§ **Provided information**:
§
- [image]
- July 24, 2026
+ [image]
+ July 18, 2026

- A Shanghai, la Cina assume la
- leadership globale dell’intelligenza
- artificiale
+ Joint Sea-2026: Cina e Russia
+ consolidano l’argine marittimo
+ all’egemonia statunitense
§
§ **Exercise prompt**: Each line from the one containing "Cina e Russia" through the final line of the records must be repeated exactly, with no line added or dropped.

§ **Solution**:
+ Joint Sea-2026: Cina e Russia
+ consolidano l’argine marittimo
+ all’egemonia statunitense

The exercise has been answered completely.